Show that if $a+b+c=0$, $2(a^4 + b^4+ c^4)$ is a perfect square

plugging $$c=-a-b$$ in the term $$2(a^4+b^4+c^4)$$ we get $$4\, \left( {a}^{2}+ab+{b}^{2} \right) ^{2}$$ and this is a perfect square.

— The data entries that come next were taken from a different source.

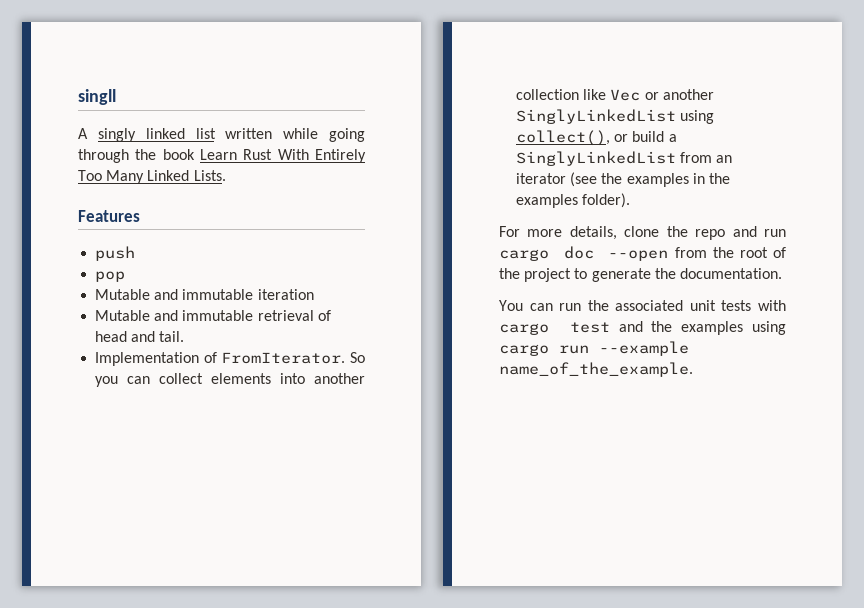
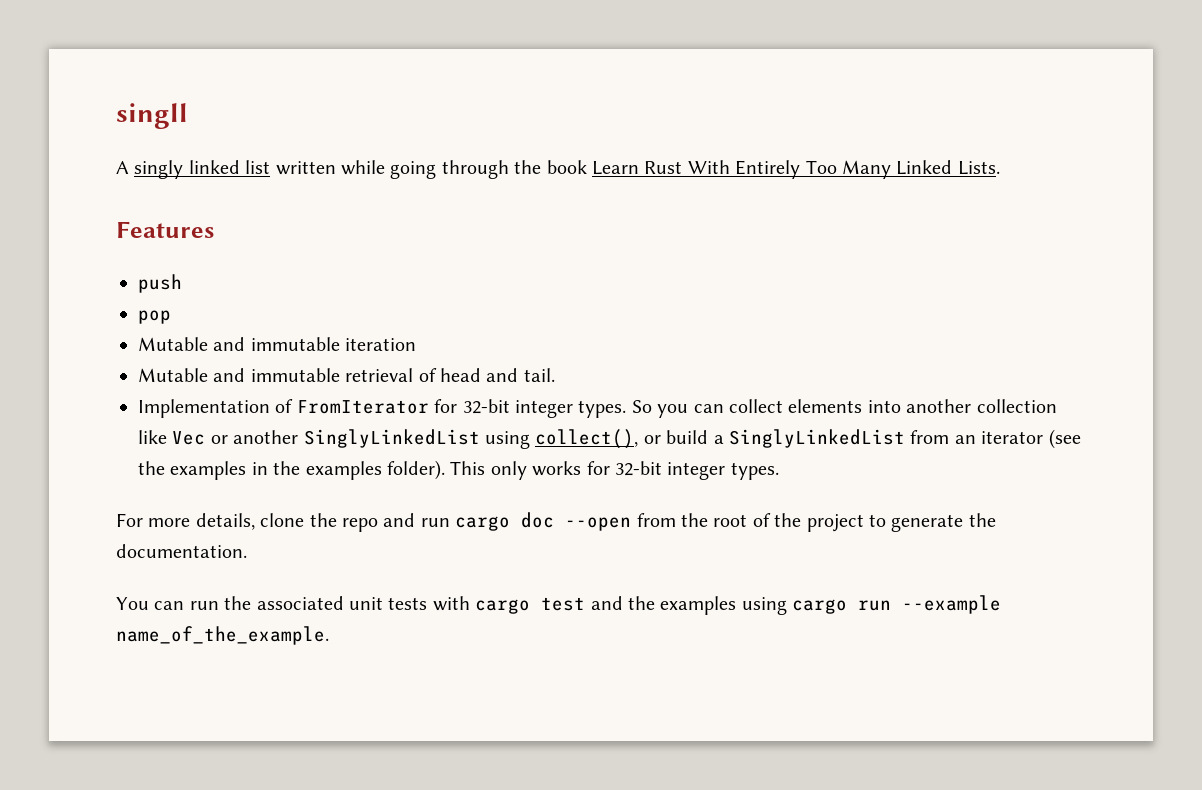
- Implementation of FromIterator.
+ Implementation of FromIterator for 32-bit integer types.
+ This only works for 32-bit integer types.

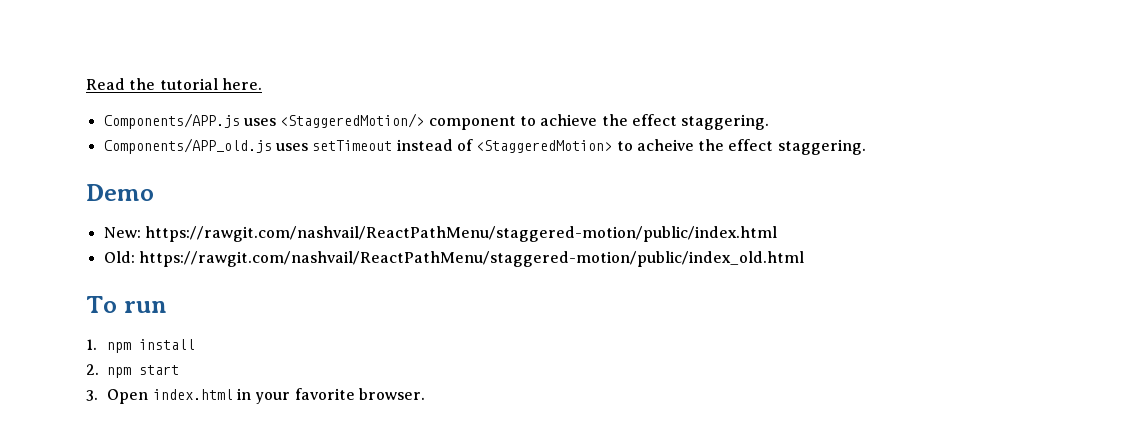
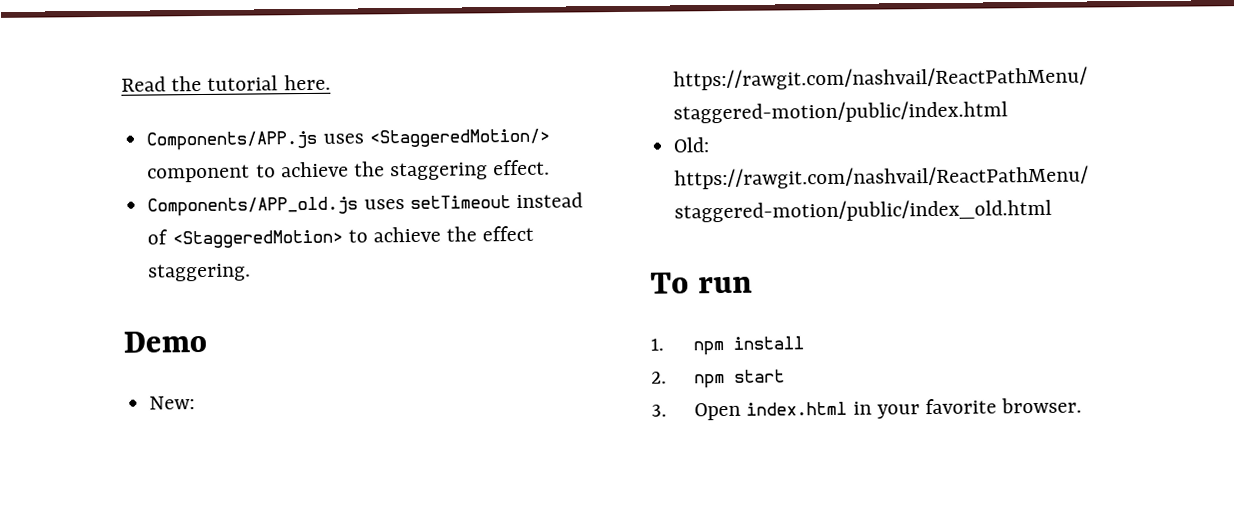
- Components/APP.js uses <StaggeredMotion/> component to achieve the effect staggering.
+ Components/APP.js uses <StaggeredMotion/> component to achieve the staggering effect.
- Components/APP_old.js uses setTimeout instead of <StaggeredMotion> to acheive the effect staggering.
+ Components/APP_old.js uses setTimeout instead of <StaggeredMotion> to achieve the effect staggering.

$$c^4=(-a-b)^4=(a+b)^4=a^4+4a^3b+6a^2b^2+4ab^3+b^4$$

Therefore,

$$2(a^4+b^4+c^4)=4(a^4+2a^3b+3a^2b^2+2ab^3+b^4)$$

Now compute $(a^2+ab+b^2)^2$.

A systematic way doing this is using Newton's identifites.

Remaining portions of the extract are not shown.